Please give back, exactly as written, only the line containing "f in *.tar;" and every line after it until the data below ends.

[Records from a data source]
=== Begin Enclosure ===

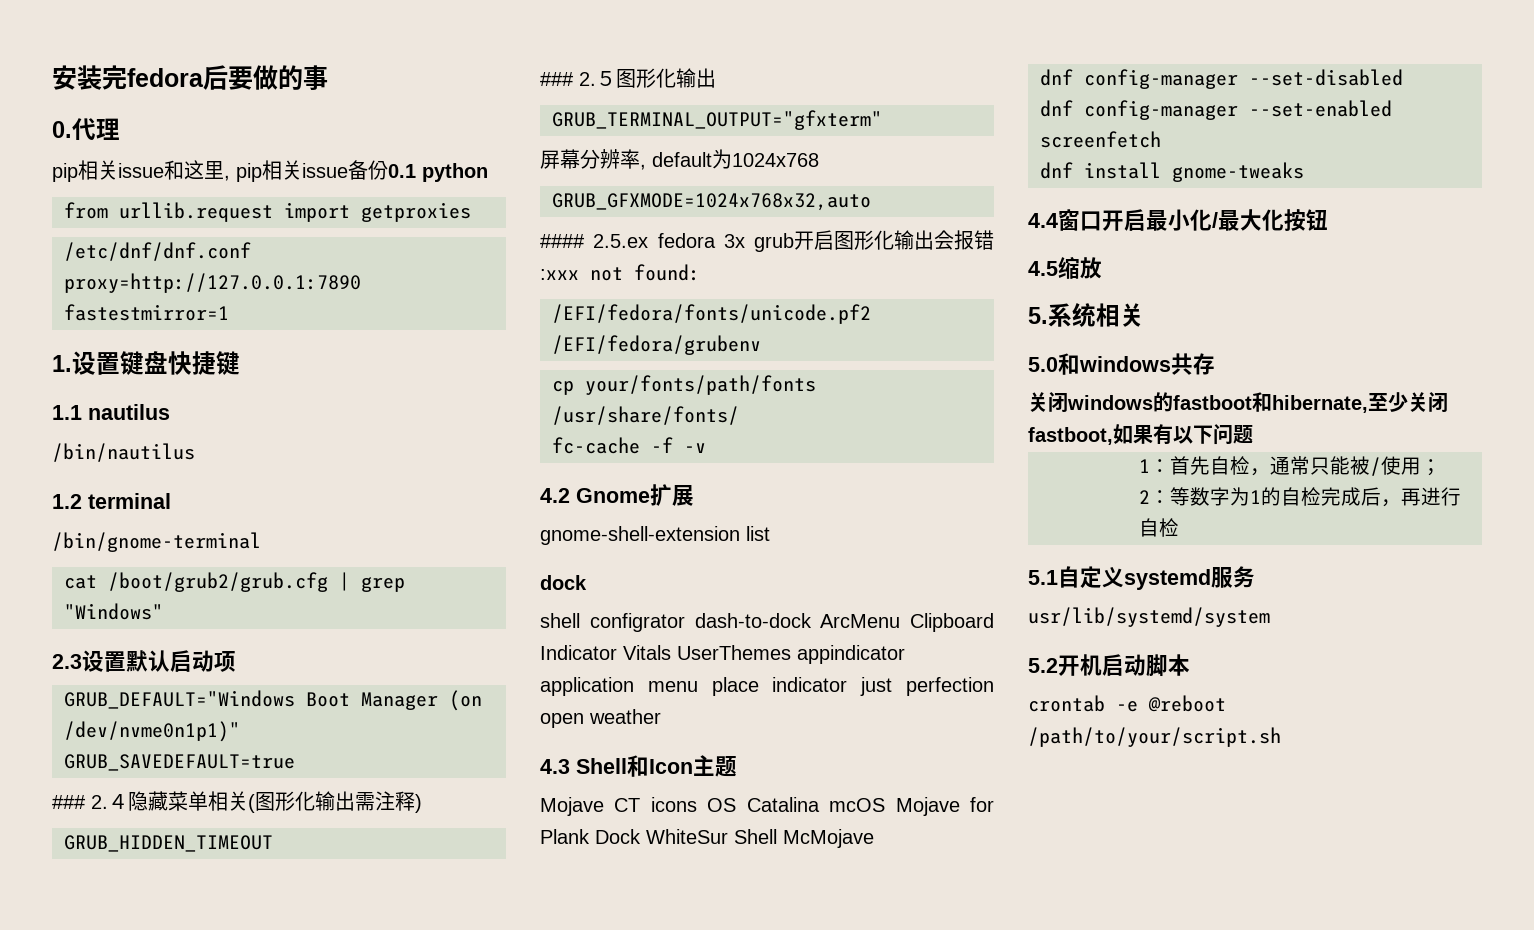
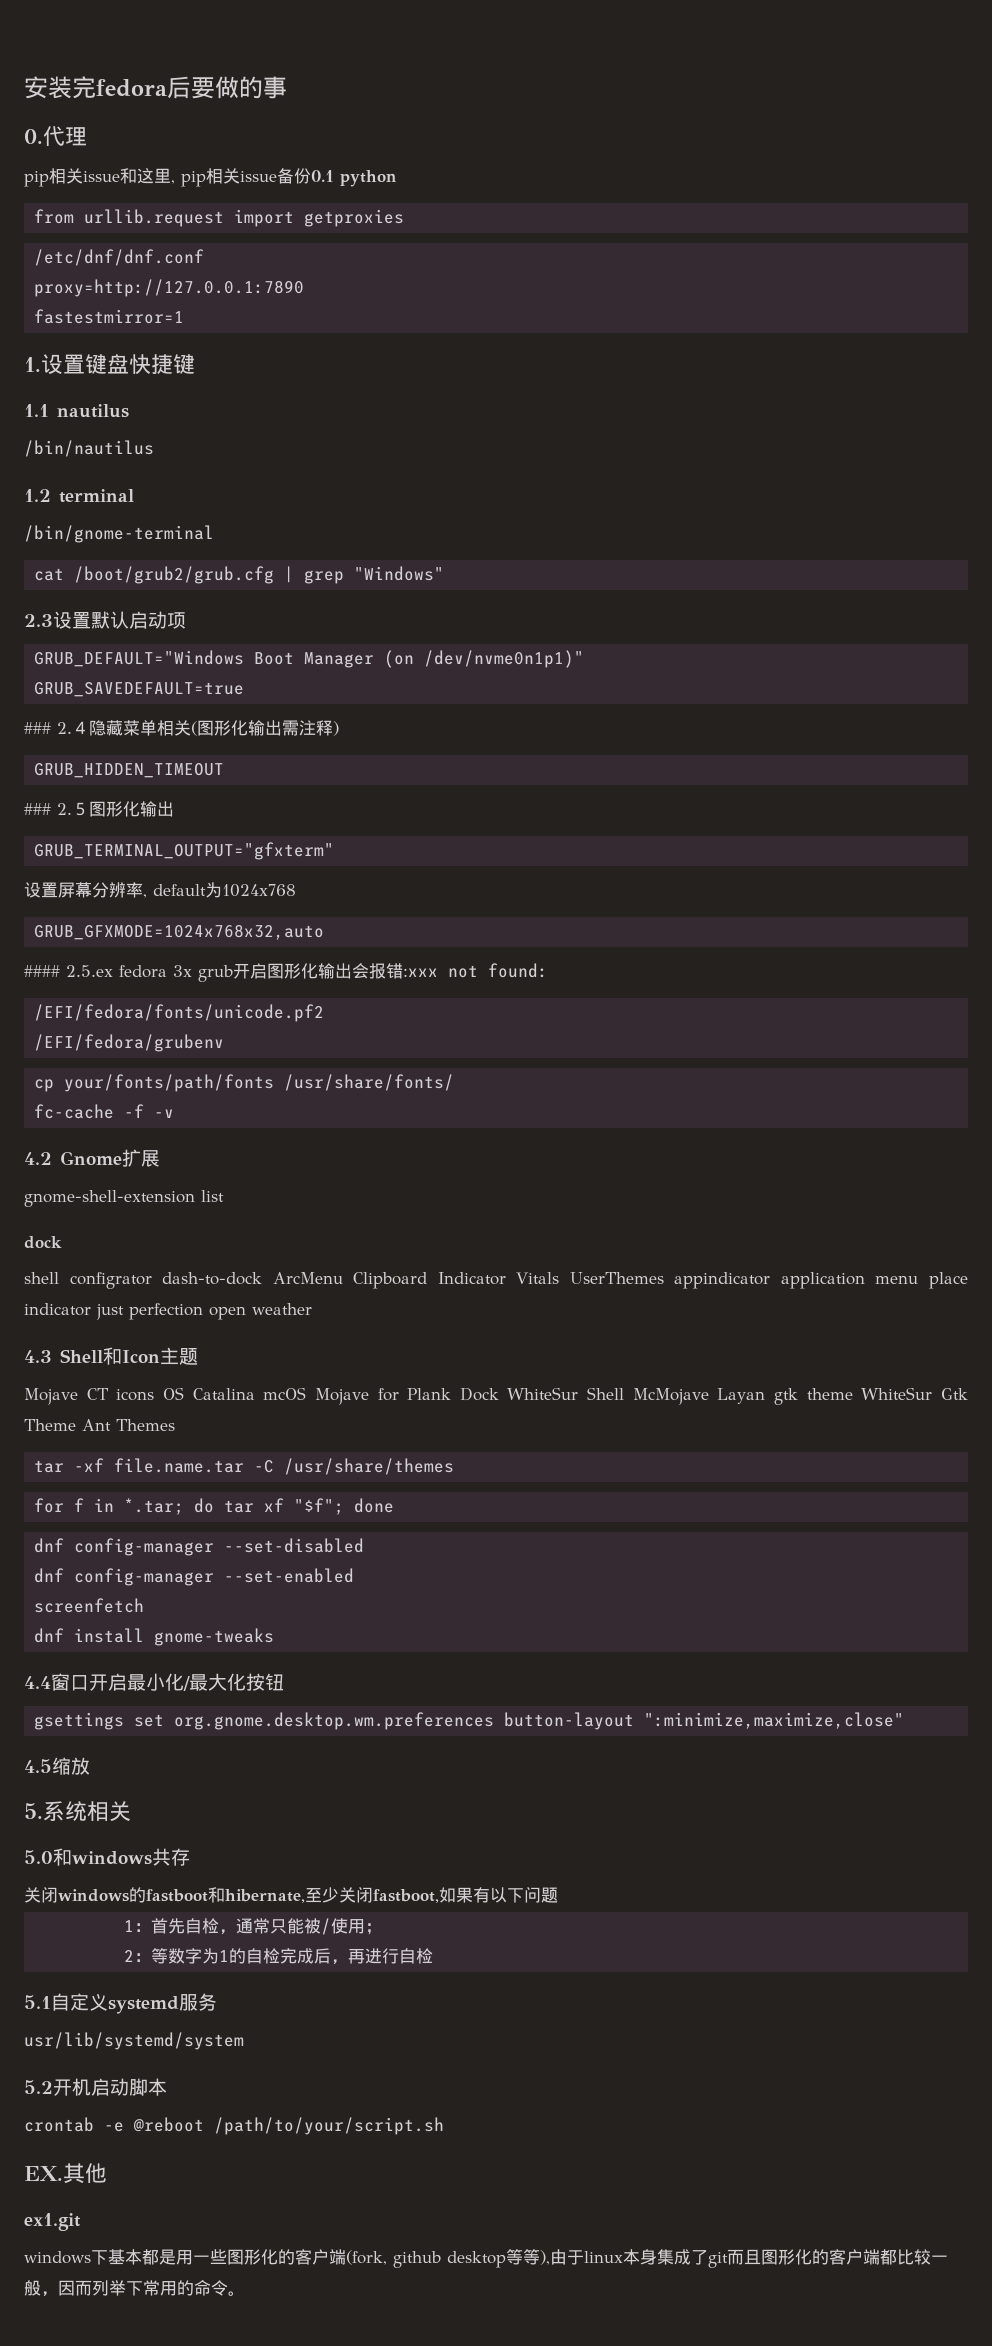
- 屏幕分辨率, default为1024x768
+ 设置屏幕分辨率, default为1024x768
- Mojave CT icons OS Catalina mcOS Mojave for Plank Dock WhiteSur Shell McMojave
+ Mojave CT icons OS Catalina mcOS Mojave for Plank Dock WhiteSur Shell McMojave Layan gtk theme WhiteSur Gtk Theme Ant Themes
+ tar -xf file.name.tar -C /usr/share/themes
+ for f in *.tar; do tar xf "$f"; done
+ gsettings set org.gnome.desktop.wm.preferences button-layout ":minimize,maximize,close"
+ EX.其他
+ ex1.git
+ windows下基本都是用一些图形化的客户端(fork, github desktop等等),由于linux本身集成了git而且图形化的客户端都比较一般，因而列举下常用的命令。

=== End Enclosure ===

### ANSWER TO THE PROBLEM
+ for f in *.tar; do tar xf "$f"; done
+ gsettings set org.gnome.desktop.wm.preferences button-layout ":minimize,maximize,close"
+ EX.其他
+ ex1.git
+ windows下基本都是用一些图形化的客户端(fork, github desktop等等),由于linux本身集成了git而且图形化的客户端都比较一般，因而列举下常用的命令。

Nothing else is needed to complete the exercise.